Record excerpts: Begin

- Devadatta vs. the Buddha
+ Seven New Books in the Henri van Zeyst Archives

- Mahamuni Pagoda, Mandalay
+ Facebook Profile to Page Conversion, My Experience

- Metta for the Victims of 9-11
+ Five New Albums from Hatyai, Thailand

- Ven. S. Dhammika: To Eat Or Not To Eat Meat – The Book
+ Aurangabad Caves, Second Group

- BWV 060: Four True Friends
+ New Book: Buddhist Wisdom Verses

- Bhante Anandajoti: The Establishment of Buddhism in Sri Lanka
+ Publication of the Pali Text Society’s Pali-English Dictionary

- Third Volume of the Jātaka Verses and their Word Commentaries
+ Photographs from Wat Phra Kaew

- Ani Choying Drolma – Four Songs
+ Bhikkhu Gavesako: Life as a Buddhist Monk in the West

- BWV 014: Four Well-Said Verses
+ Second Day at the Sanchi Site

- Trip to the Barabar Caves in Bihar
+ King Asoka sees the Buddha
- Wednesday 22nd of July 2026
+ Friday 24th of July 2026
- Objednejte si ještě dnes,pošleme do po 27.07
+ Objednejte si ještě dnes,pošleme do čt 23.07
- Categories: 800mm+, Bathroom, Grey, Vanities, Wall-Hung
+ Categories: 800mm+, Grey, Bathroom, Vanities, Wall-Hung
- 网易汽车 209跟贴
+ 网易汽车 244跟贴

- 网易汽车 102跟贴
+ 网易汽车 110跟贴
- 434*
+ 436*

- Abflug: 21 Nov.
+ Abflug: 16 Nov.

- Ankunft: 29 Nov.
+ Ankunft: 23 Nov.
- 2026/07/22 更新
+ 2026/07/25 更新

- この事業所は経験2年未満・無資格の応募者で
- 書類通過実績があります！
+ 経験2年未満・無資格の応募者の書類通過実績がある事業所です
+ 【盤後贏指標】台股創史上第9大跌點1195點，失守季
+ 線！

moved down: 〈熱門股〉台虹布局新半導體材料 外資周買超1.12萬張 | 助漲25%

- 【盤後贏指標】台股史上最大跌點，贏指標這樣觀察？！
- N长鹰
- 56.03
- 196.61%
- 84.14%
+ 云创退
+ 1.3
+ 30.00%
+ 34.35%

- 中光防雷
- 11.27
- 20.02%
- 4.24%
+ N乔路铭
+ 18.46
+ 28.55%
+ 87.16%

Record excerpts: End

▶ [Activity]: Find and copy each line in the material above where the string "Objednejte" occurs.

▶ [Solution for this exercise]:
- Objednejte si ještě dnes,pošleme do po 27.07
+ Objednejte si ještě dnes,pošleme do čt 23.07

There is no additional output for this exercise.